Performance Metric | Acceptance Criteria (from standard references) | Reported Device Performance (UA-767F & UA-767FAC) |
---|---|---|
Blood Pressure Accuracy | +/- 3mmHg (or +/- 2% of measured value for predicate) | +/- 3mmHg |
Pulse Accuracy | +/- 5 % (pulse) | +/- 5 % |
Measurement Range (BP) | 20 to 280 mmHg (predicate) | 0 - 299 mmHg |
Measurement Range (Pulse) | 30 to 200 beats/min | 30 to 200 beats/min |
Maximum Pressure Safety | N/A (implied by standard adherence) | No inflation higher than 300mmHg |
Irregular Heartbeat Detection | More than +/-25% to the mean interval of all pulse intervals (predicate) | No change – the same |
2. Sample size used for the test set and the data provenance (e.g. country of origin of the data, retrospective or prospective)
The document does not provide details of a specific clinical test set with sample size, data provenance, or study design (retrospective/prospective). The submission relies on "design verification and design validation activities based on the comparison... with the predicate devices" and adherence to recognized international standards. This suggests testing was likely internal and focused on meeting technical specifications rather than a full-scale clinical trial.
3. Number of experts used to establish the ground truth for the test set and the qualifications of those experts (e.g. radiologist with 10 years of experience)
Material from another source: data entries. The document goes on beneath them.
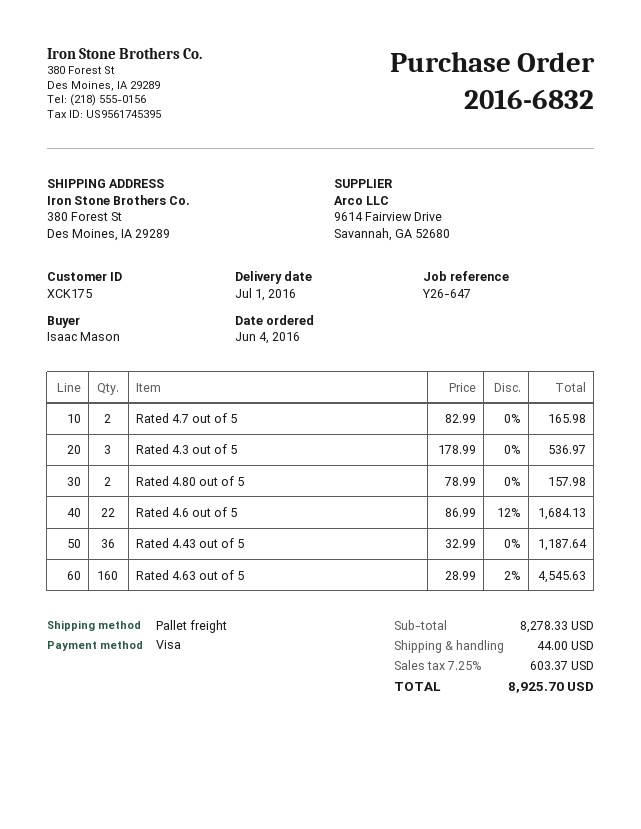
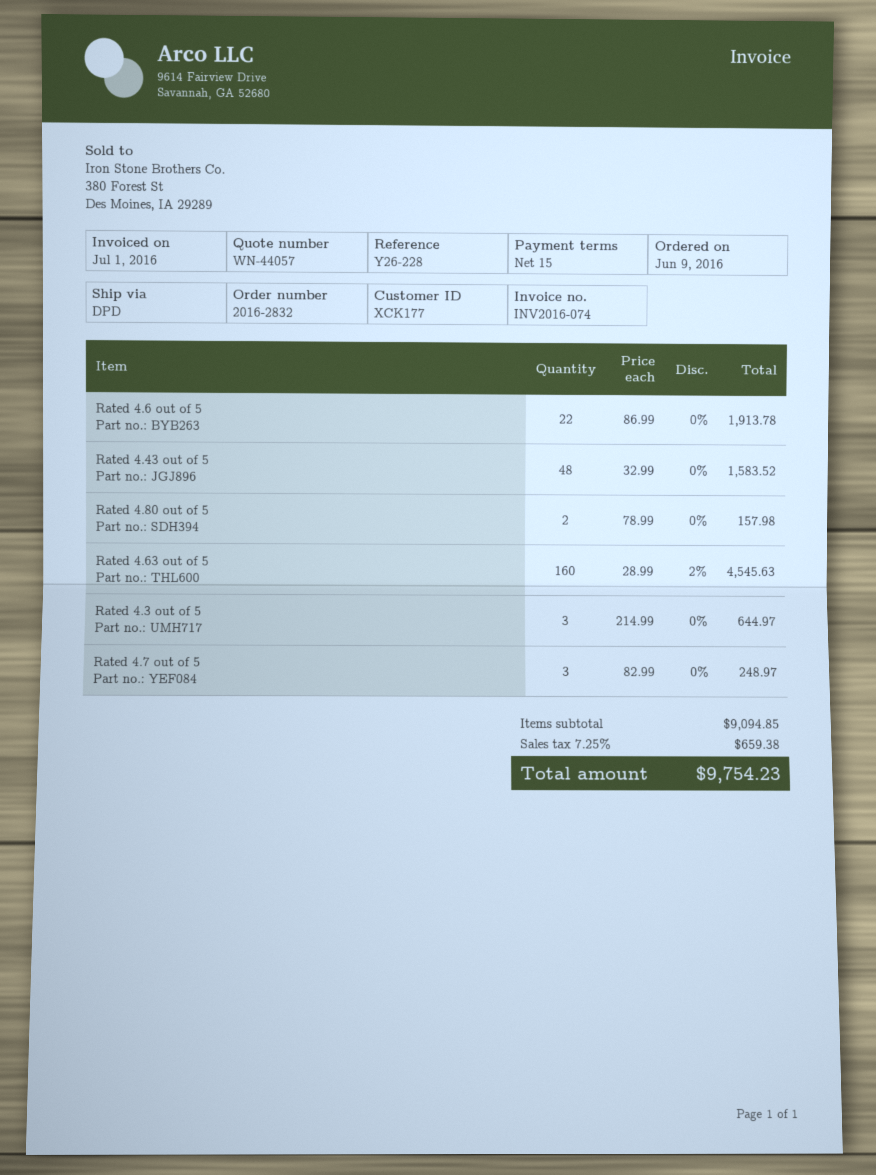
order number: 2016-6832 -> 2016-2832
order date: 2016-06-04 -> 2016-06-09
customer number: XCK175 -> XCK177
reference: Y26-647 -> Y26-228
shipping method: pallet freight -> DPD
Rated 4.7 out of 5: 2 x 82.99 = 165.98 -> 3 x 82.99 = 248.97
Rated 4.3 out of 5: 3 x 178.99 = 536.97 -> 3 x 214.99 = 644.97
Rated 4.6 out of 5: 22 x 86.99 - 12% = 1684.13 -> 22 x 86.99 = 1913.78
Rated 4.43 out of 5: 36 x 32.99 = 1187.64 -> 48 x 32.99 = 1583.52
subtotal: 8278.33 -> 9094.85
shipping: 44.00 -> none
tax: 7.25% = 603.37 -> 7.25% = 659.38
total: 8925.70 -> 9754.23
This information is not applicable and not provided in the document. The device is a non-invasive blood pressure monitor that directly measures physiological parameters, not an AI or imaging device requiring expert interpretation for ground truth.
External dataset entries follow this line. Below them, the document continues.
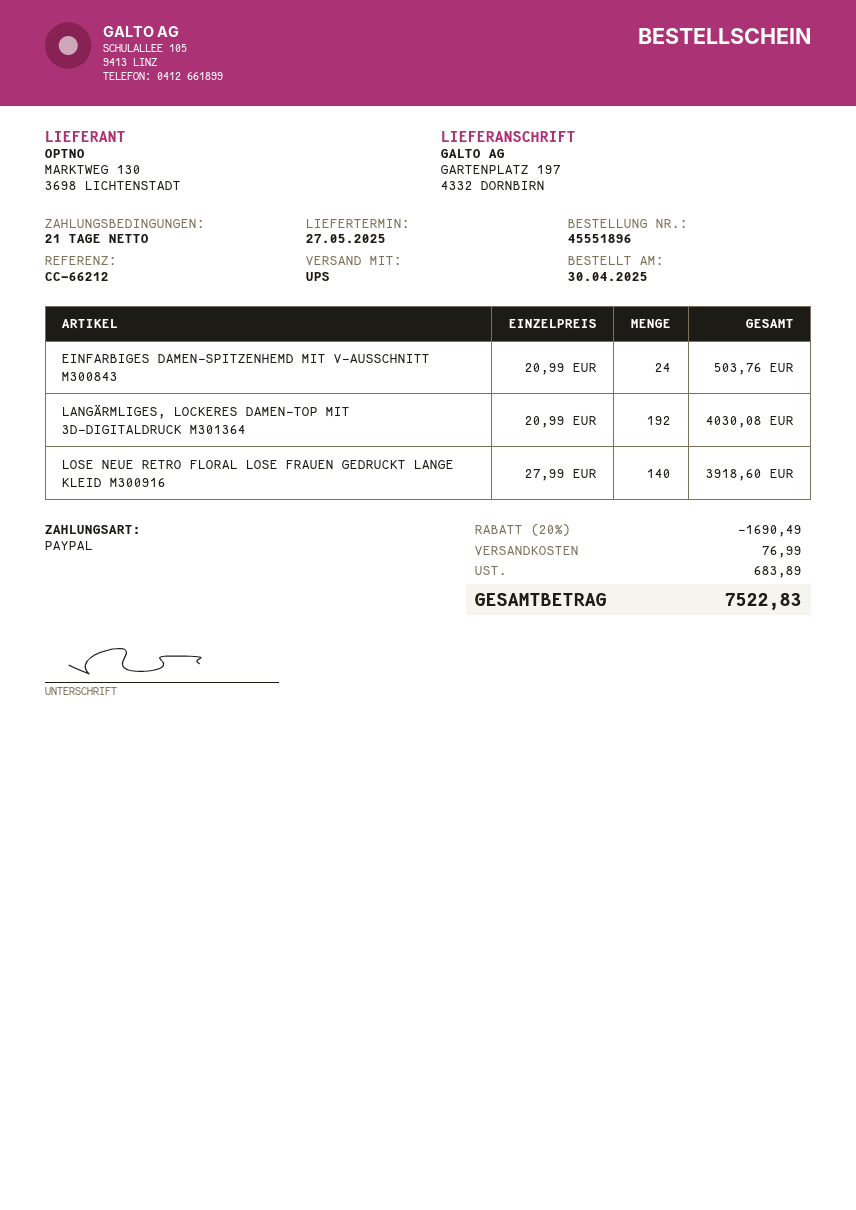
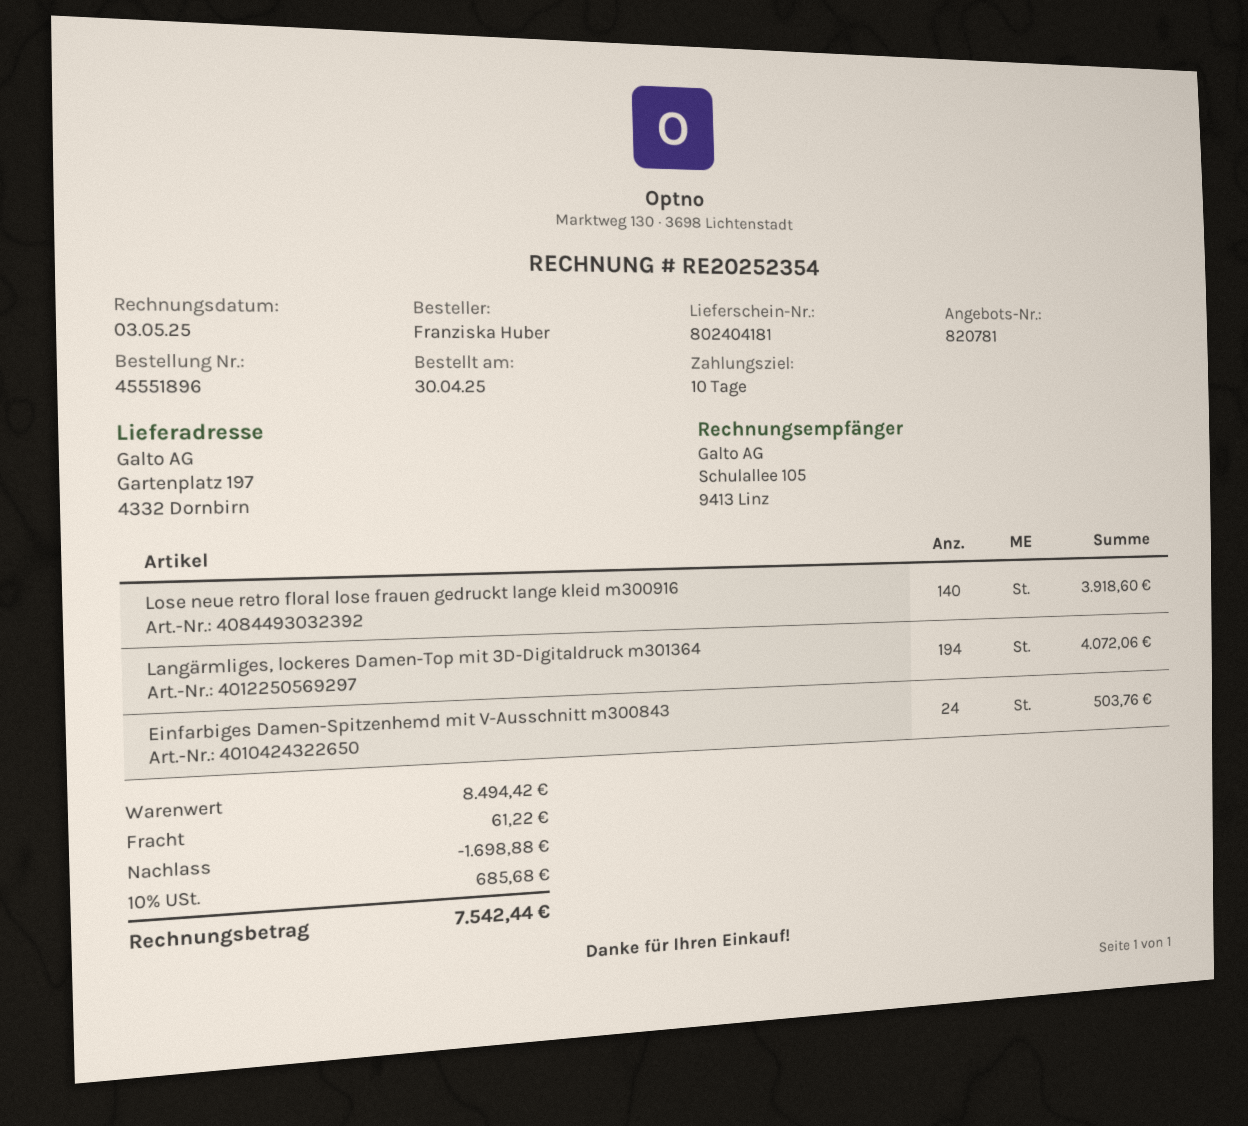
payment terms: 21 days -> 10 days
LANGÄRMLIGES, LOCKERES DAMEN-TOP MIT 3D-DIGITALDRUCK M301364: 192 for 4030.08 -> 194 for 4072.06
discount: 1690.49 -> 1698.88
shipping: 76.99 -> 61.22
tax: 683.89 -> 685.68
total: 7522.83 -> 7542.44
4. Adjudication method (e.g. 2+1, 3+1, none) for the test set
This information is not applicable and not provided in the document, as it pertains to expert adjudication of ground truth for interpretive devices, which this is not.
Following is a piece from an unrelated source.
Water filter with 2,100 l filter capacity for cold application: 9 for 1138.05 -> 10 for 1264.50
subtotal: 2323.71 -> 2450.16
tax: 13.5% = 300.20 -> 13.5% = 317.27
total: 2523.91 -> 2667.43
5. If a multi reader multi case (MRMC) comparative effectiveness study was done, If so, what was the effect size of how much human readers improve with AI vs without AI assistance
No. This is not an AI-assisted device and therefore an MRMC study is not relevant or included in this submission.
6. If a standalone (i.e. algorithm only without human-in-the-loop performance) was done
The device itself is a standalone blood pressure monitor. Its performance is measured directly against reference standards (as implied by adherence to standards like ANSI/AAMI/IEC 80601-2-30), not as an algorithm's output requiring human interpretation as a separate step. The document states, "The systolic and diastolic blood pressures are determined by oscillometric method." The reported accuracy falls under the device's inherent design and measurement capabilities.
7. The type of ground truth used (expert consensus, pathology, outcomes data, etc)
For blood pressure monitors, "ground truth" typically refers to measurements obtained through a validated reference method (e.g., auscultation by trained observers using a mercury sphygmomanometer) as part of the testing required by standards like ANSI/AAMI/IEC 80601-2-30. The document does not explicitly state the specific method used for ground truth, but its reliance on these standards implies their methodologies were followed.
8. The sample size for the training set
This information is not applicable and not provided. This device is a hardware-based measurement device, not an AI/machine learning model that typically relies on a "training set."
9. How the ground truth for the training set was established
This information is not applicable and not provided, as there is no "training set" in the context of this device.
§ 870.1130 Noninvasive blood pressure measurement system.
(a)
Identification. A noninvasive blood pressure measurement system is a device that provides a signal from which systolic, diastolic, mean, or any combination of the three pressures can be derived through the use of tranducers placed on the surface of the body.(b)
Classification. Class II (performance standards).